I drove a 02 f350 with a daul tandem axle trailer behind it to the dmv. took the driving test and left that day with my class a drivers license (with a air brakes restriction). Came back the next day with bobtail (with air brakes) and did a air brake leak down test in front of the dmv (no driving invovled) and got my restriction removed that day. IM legal to drive a semi and they never saw me drive one!!!


----------



## pdqdl (Feb 29, 2008)

*CDL is probably required, even if not mandated by law.*



BostonBull said:


> Air brakes only require a seperate air brake endorsement. This can be put on any class license.
> 
> A CDL truck is only determined by GVW 26,001+



Sorry guys, but the presence of air brakes will almost force a CDL license as a requirement.

From part 383, MoDot Safety Compliance Manual, the GVW 26,001 is the only real standard that will apply unless you are transporting hazardous waste or 16 or more persons, but...

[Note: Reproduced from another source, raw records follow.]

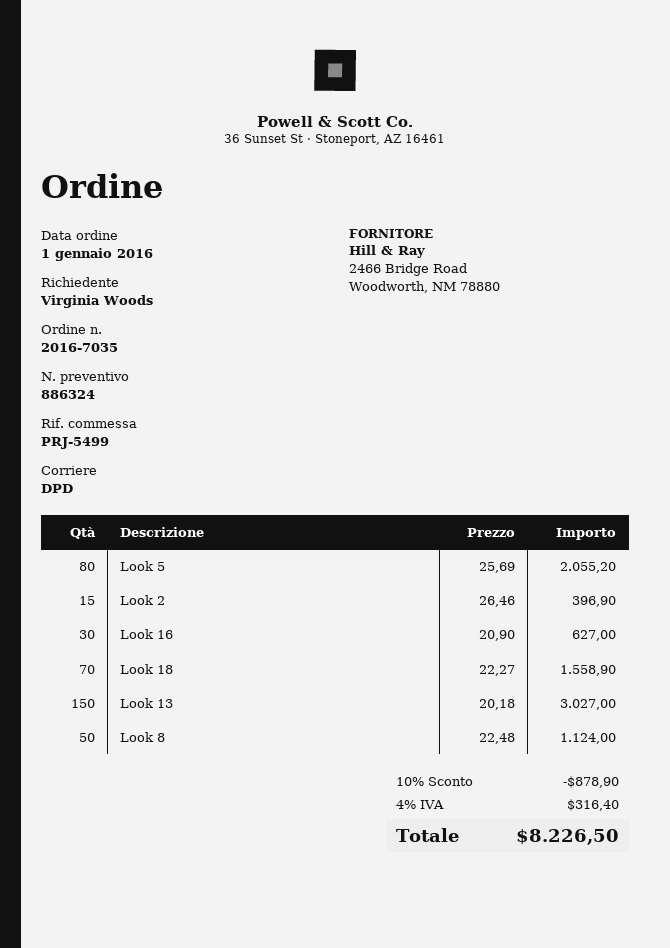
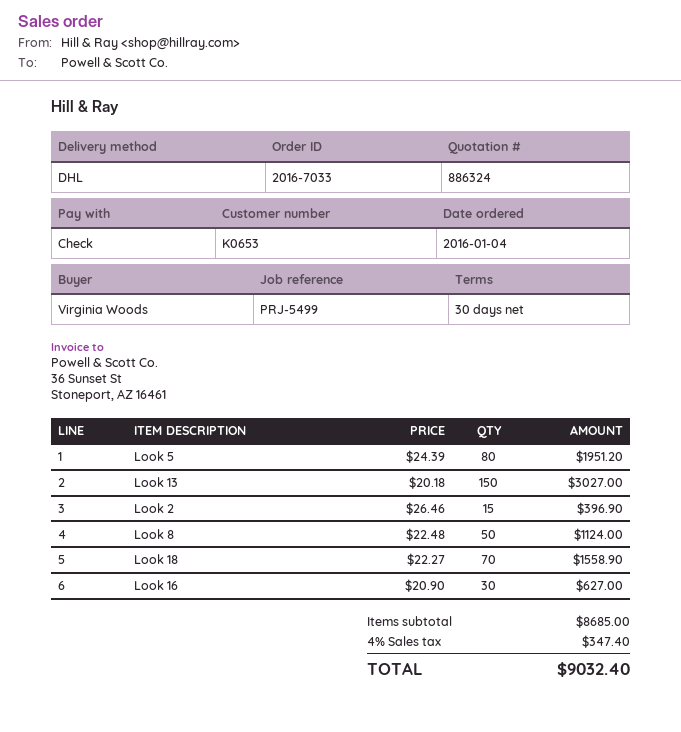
order number: 2016-7035 -> 2016-7033
order date: 2016-01-01 -> 2016-01-04
shipping method: DPD -> DHL
Look 5: 80 x 25.69 = 2055.20 -> 80 x 24.39 = 1951.20
discount: 10% = 878.90 -> none
tax: 4% = 316.40 -> 4% = 347.40
total: 8226.50 -> 9032.40

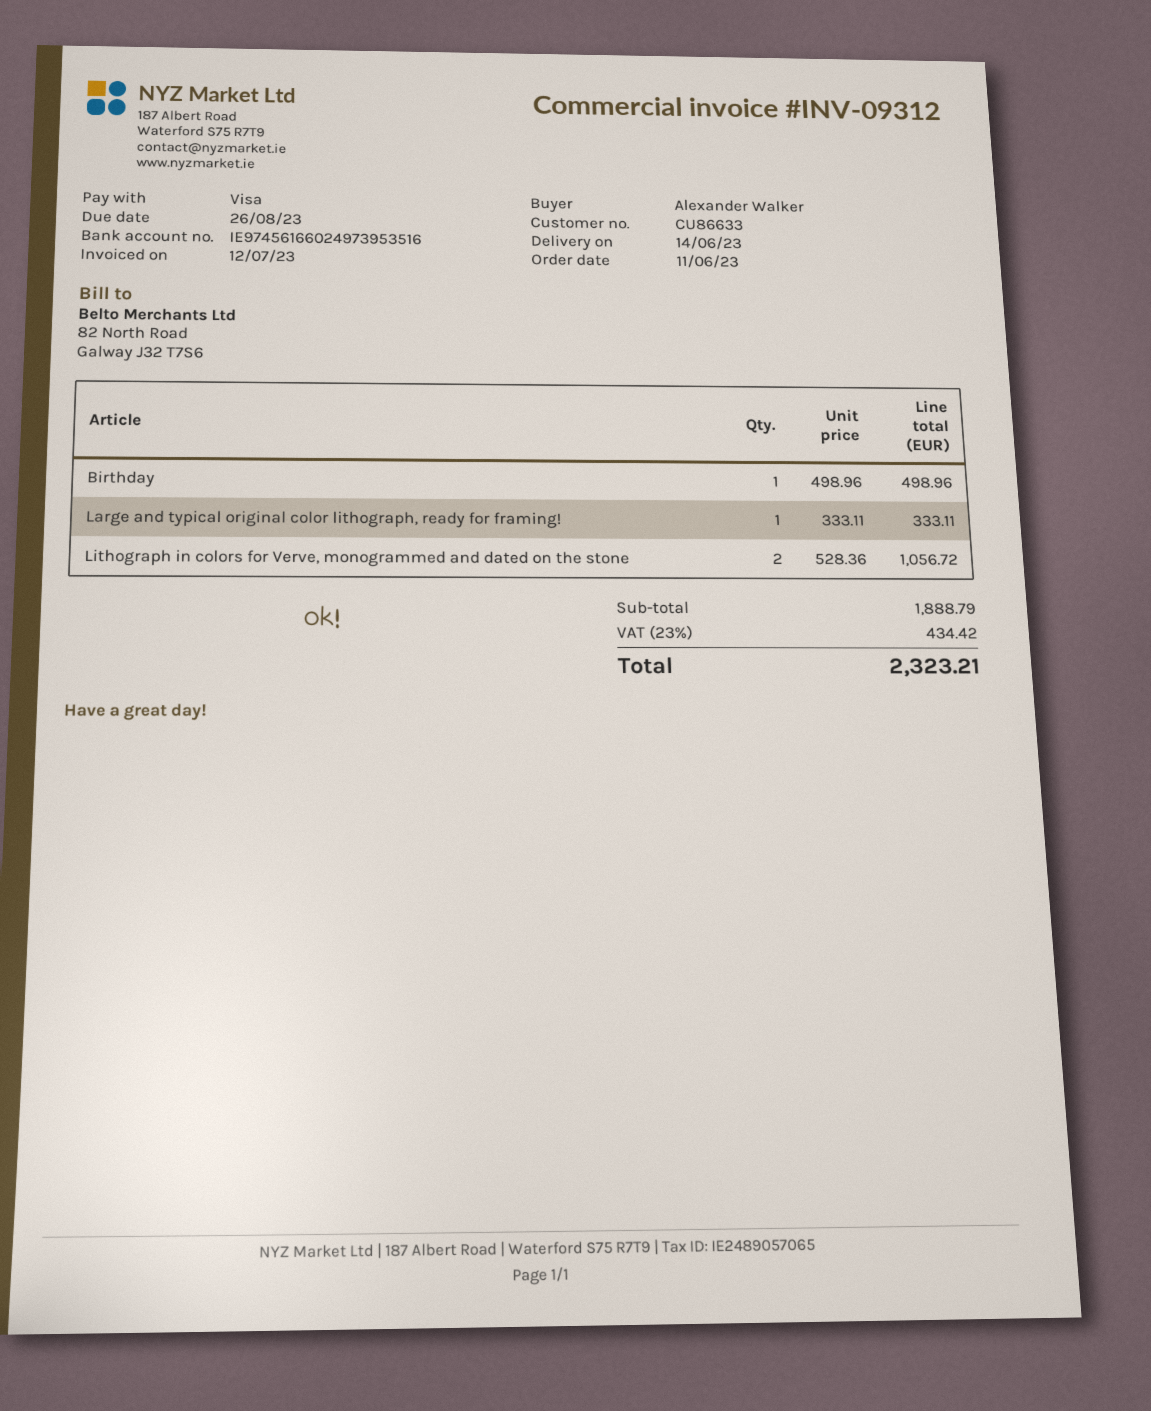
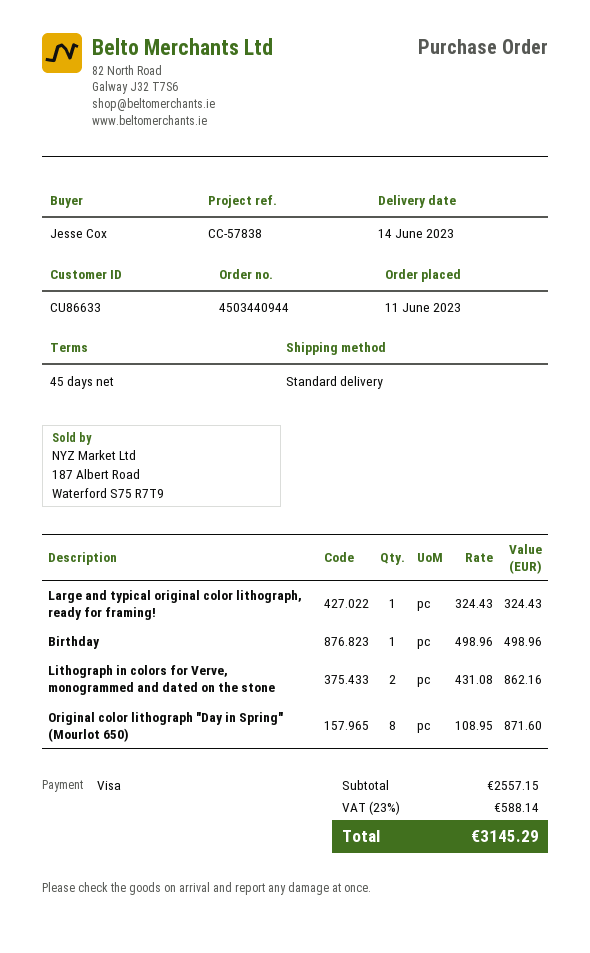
ordered by: Alexander Walker -> Jesse Cox
Large and typical original color lithograph, ready for framing!: 1 x 333.11 = 333.11 -> 1 x 324.43 = 324.43
Lithograph in colors for Verve, monogrammed and dated on the stone: 2 x 528.36 = 1056.72 -> 2 x 431.08 = 862.16
Original color lithograph "Day in Spring" (Mourlot 650): none -> 8 x 108.95 = 871.60
subtotal: 1888.79 -> 2557.15
tax: 23% = 434.42 -> 23% = 588.14
total: 2323.21 -> 3145.29

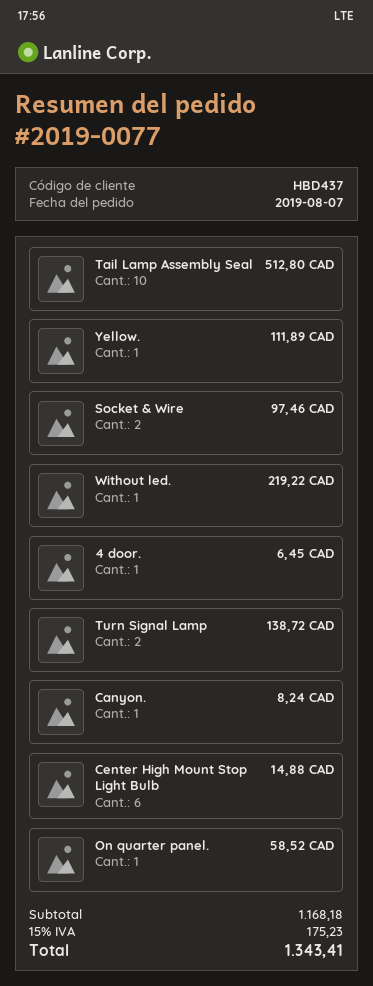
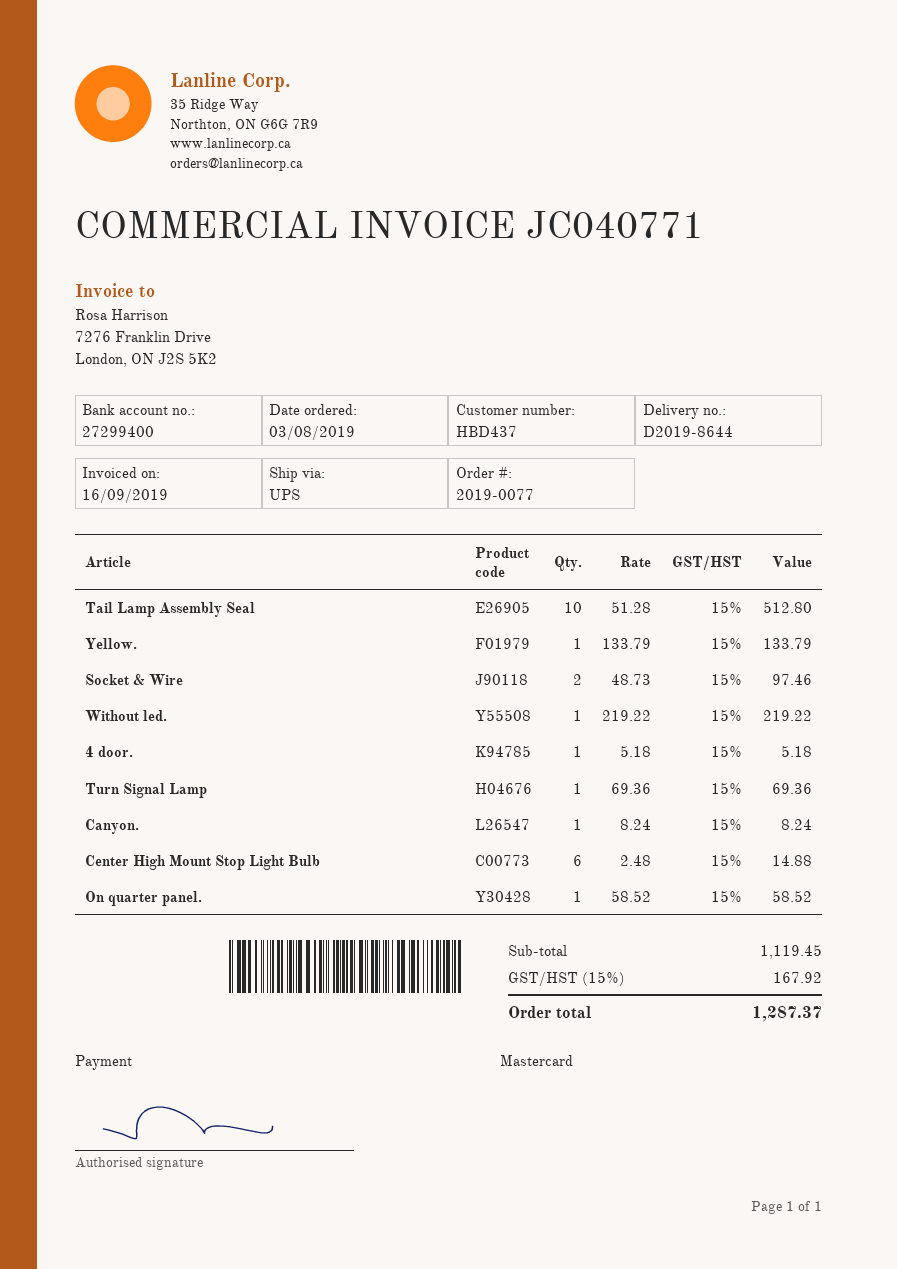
order date: 2019-08-07 -> 2019-08-03
Yellow.: 1 for 111.89 -> 1 for 133.79
4 door.: 1 for 6.45 -> 1 for 5.18
Turn Signal Lamp: 2 for 138.72 -> 1 for 69.36
subtotal: 1168.18 -> 1119.45
tax: 15% = 175.23 -> 15% = 167.92
total: 1343.41 -> 1287.37

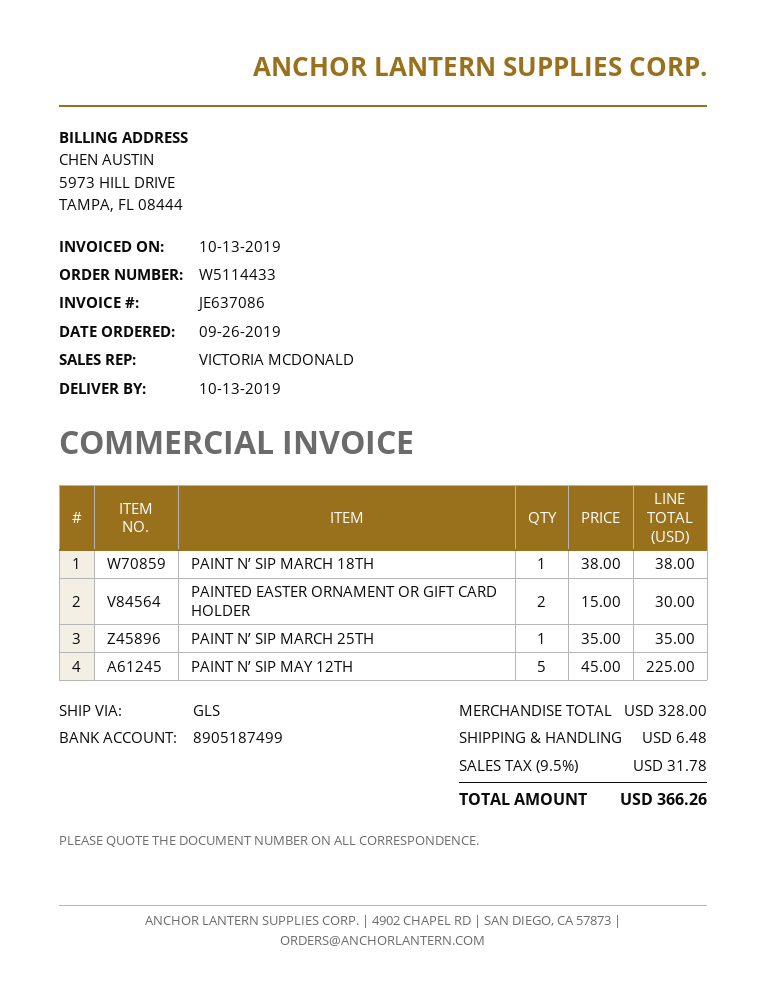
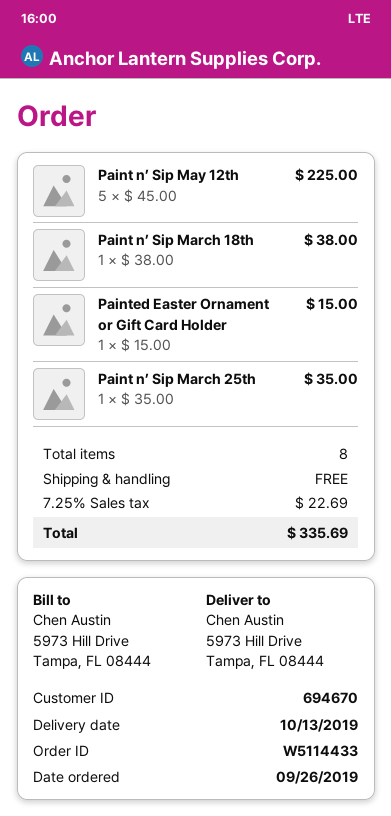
PAINTED EASTER ORNAMENT OR GIFT CARD HOLDER: 2 x 15.00 = 30.00 -> 1 x 15.00 = 15.00
shipping: 6.48 -> 0.00
tax: 9.5% = 31.78 -> 7.25% = 22.69
total: 366.26 -> 335.69

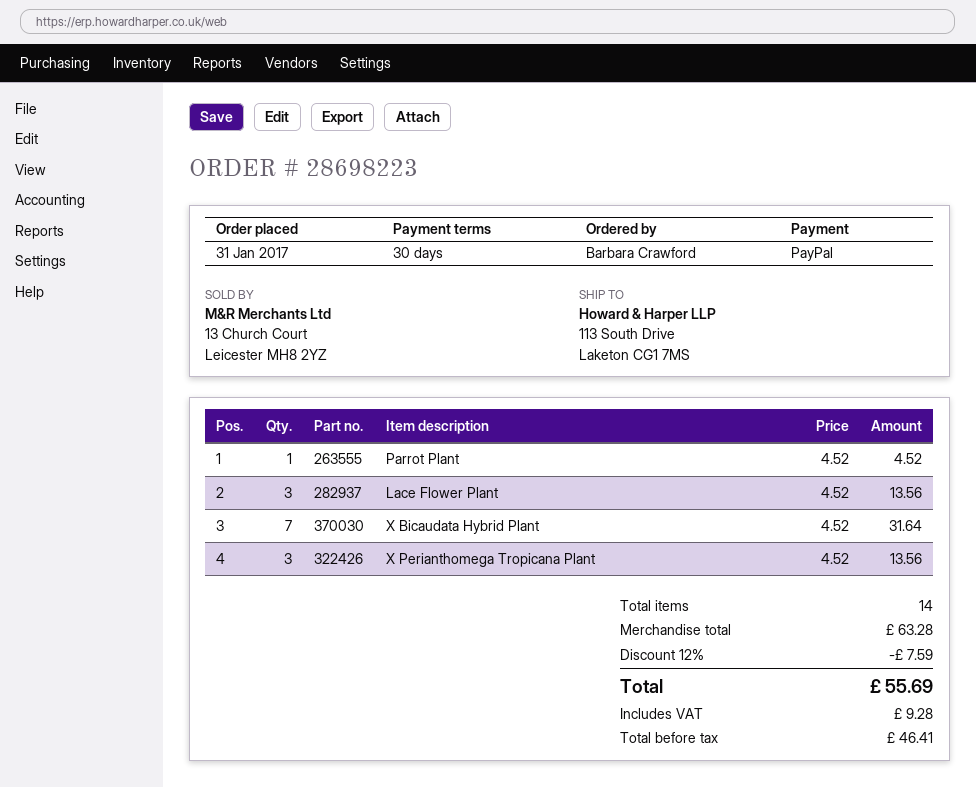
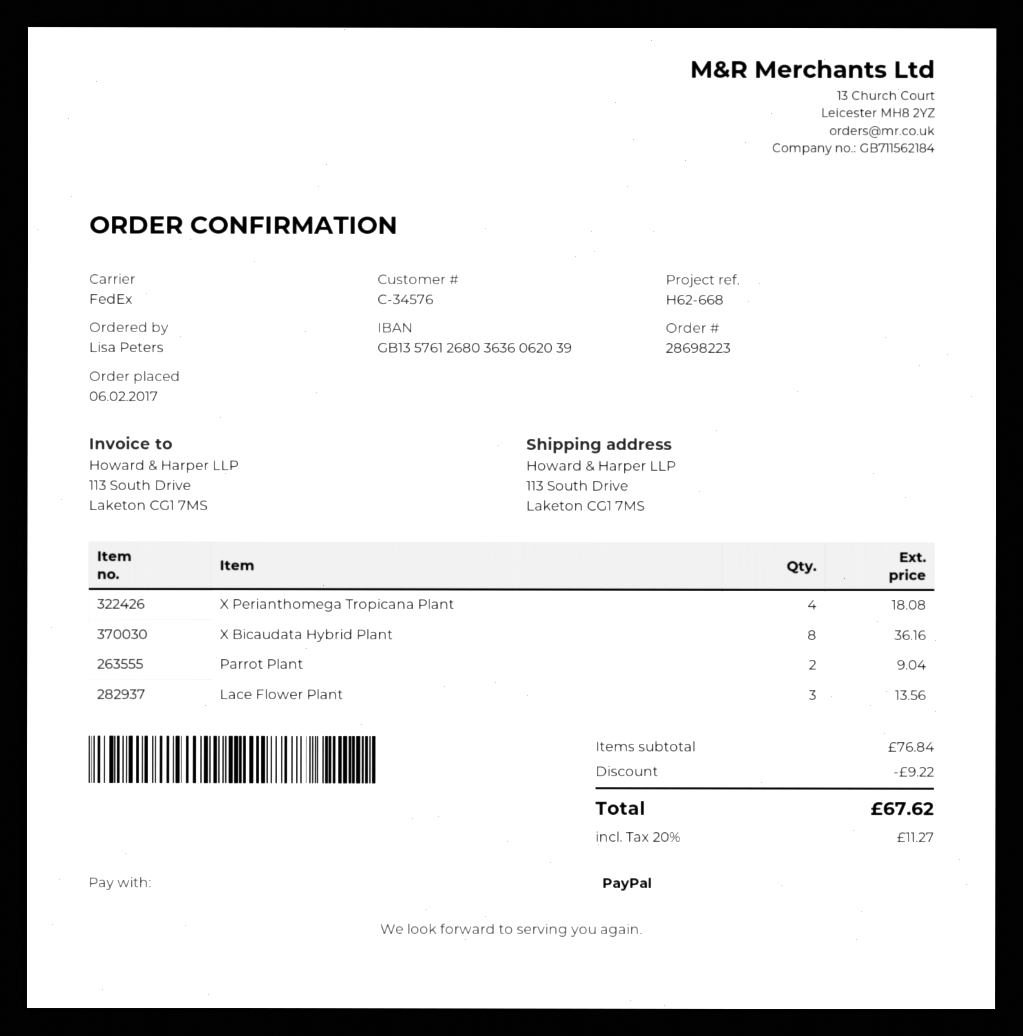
order date: 2017-01-31 -> 2017-02-06
ordered by: Barbara Crawford -> Lisa Peters
Parrot Plant: 1 for 4.52 -> 2 for 9.04
X Bicaudata Hybrid Plant: 7 for 31.64 -> 8 for 36.16
X Perianthomega Tropicana Plant: 3 for 13.56 -> 4 for 18.08
subtotal: 63.28 -> 76.84
discount: 7.59 -> 9.22
tax: 9.28 -> 11.27
total: 55.69 -> 67.62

In Missouri, you can't take the air brake qualification test by any other means than during an exam for the CDL. There is no provision by the Mo Highway patrol to take the test, unless you have already passed the CDL examination.

To John Paul Sanborn: in Missouri, it is not a restriction, but an endorsement necessary to be added if you are going to drive an air brake equipped truck. I suspect all the DOT regulations vary from state to state.


----------



## Tim Krause (Feb 29, 2008)

911crash said:


> http://www.state.nj.us/mvc/Commercial/FAQ.htm Im not sure of your response. but this link will tell you in NJ you dont need a cdl in this application.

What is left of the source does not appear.